On any given night, the Mar Vista is a stunning representation of an L.A. neighborhood on the rise: it hosts the regulars who are longtime residents, and the fresh faces who are just discovering this sleepy Westside enclave of the same name. That's exactly what designer Greg Swanson of Black Swan Design Group was going for when executive chefs D. Brandon Walker and Jill Davie called upon him to create a restaurant aesthetic where both parties are welcome. First, Swanson installed custom skylights overhead and hung verdant plants in the sun. He also found a way to preserve the building's past life as a music venue by keeping the rafters, which happen to coordinate with the herringbone floor below. And in order to address the chefs' wish for a universal gathering place, Swanson outfitted the room with intimate custom-made tables and throwback leather banquettes. The look is equally old and new, where classic features mix with current trends. In other words, it's a lot like the neighborhood itself.
The exterior's large marquee is a charming reference to the past, but the streamlined front — with its large windows and industrial finishes — is of today's sensibilities.
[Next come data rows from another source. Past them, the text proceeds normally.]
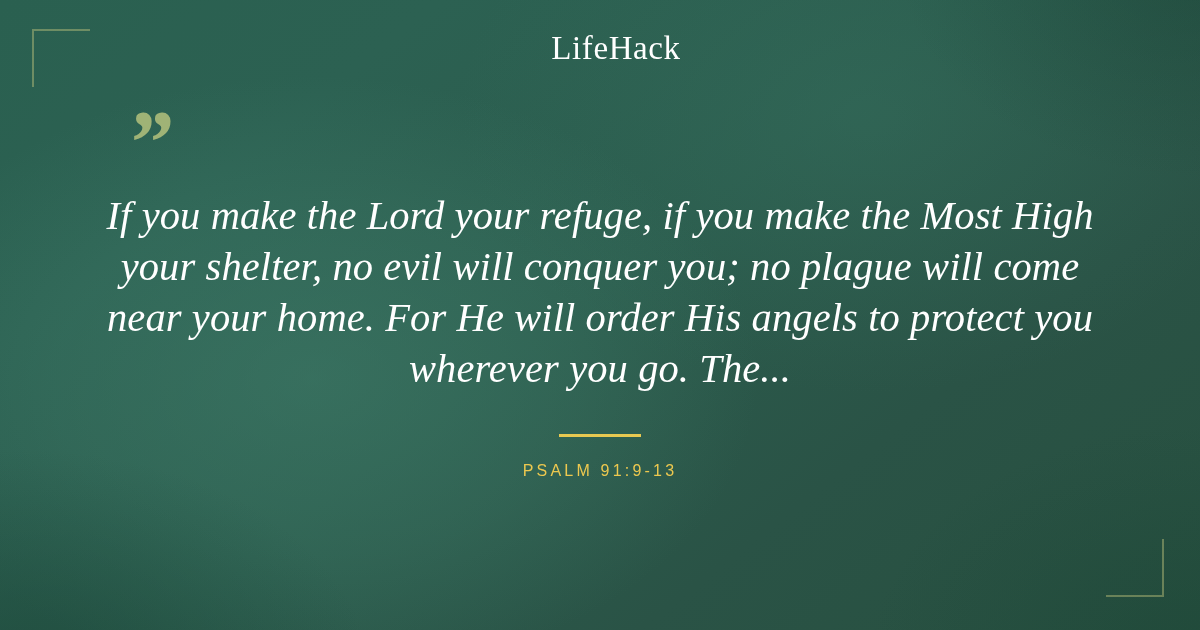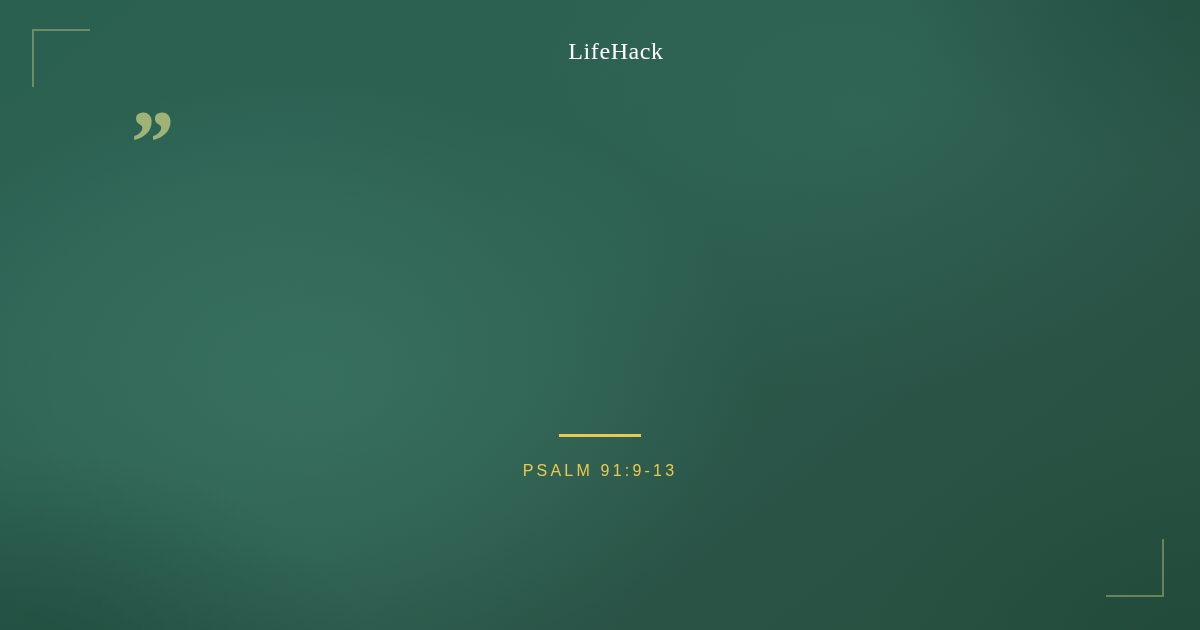--- a/index.html
+++ b/index.html
@@ -53,26 +53,26 @@
   .corner-br {
     bottom:33px;
     right:36px;
     border-bottom:2px solid rgba(206,206,128,0.42);
     border-right:2px solid rgba(206,206,128,0.42);
   }
 
   
   .brand {
     position:absolute;
-    top:38px;
+    top:30px;
     left:0;
     width:100%;
     text-align:center;
     font-family:"Liberation Serif", serif;
-    font-size:24px;
+    font-size:33px;
     letter-spacing:0.6px;
     color:#ffffff;
     font-weight:400;
     padding-left:32px;
   }
 
   
   .quote-mark {
     position:absolute;
     top:96px;
@@ -134,18 +134,21 @@
 
   <div class="vignette"></div>
 
   <div class="corner corner-tl"></div>
   <div class="corner corner-br"></div>
 
   <div class="brand">LifeHack</div>
 
   <div class="quote-mark">”</div>
 
+  <div class="quote-block">
+    <div class="quote-text">If you make the Lord your refuge, if you make the Most High your shelter, no evil will conquer you; no plague will come near your home. For He will order His angels to protect you wherever you go. The...</div>
+  </div>
 
   <div class="divider"></div>
 
   <div class="attribution">PSALM 91:9-13</div>
 
 </div>
 
 </body></html>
The building had a previous life as the Good Hurt music venue, and Swanson opted to keep its rafters. The tables and chairs were custom-made by Paige Bowen of Bowen House, and Swanson contrasted their smooth, monochrome features with a multi-colored herringbone floor.
Custom skylights by Texas Greenhouse Company flood the dining room with quintessential Southern California sun. A leaf-patterned wall covering — which was done by executive chef Brandon Walker's brother — draws on the live plants hanging from the rafters, as well as the mossy-green leather banquettes made by Tolteca Manufacturing.
Swanson found the green-stained bar shelves in a storage unit in Huntington Beach, CA. And guests who sit at the white oak bar can notice his favorite design detail: the edge has a pencil-rail groove, inspired by old school desks.
When it came to the honey-colored countertops of the open kitchen's seating, Swanson spent time thinking about the height — he wanted something that felt like home. The lighting throughout the space was also intentional, reflecting off surfaces to create a dramatic effect.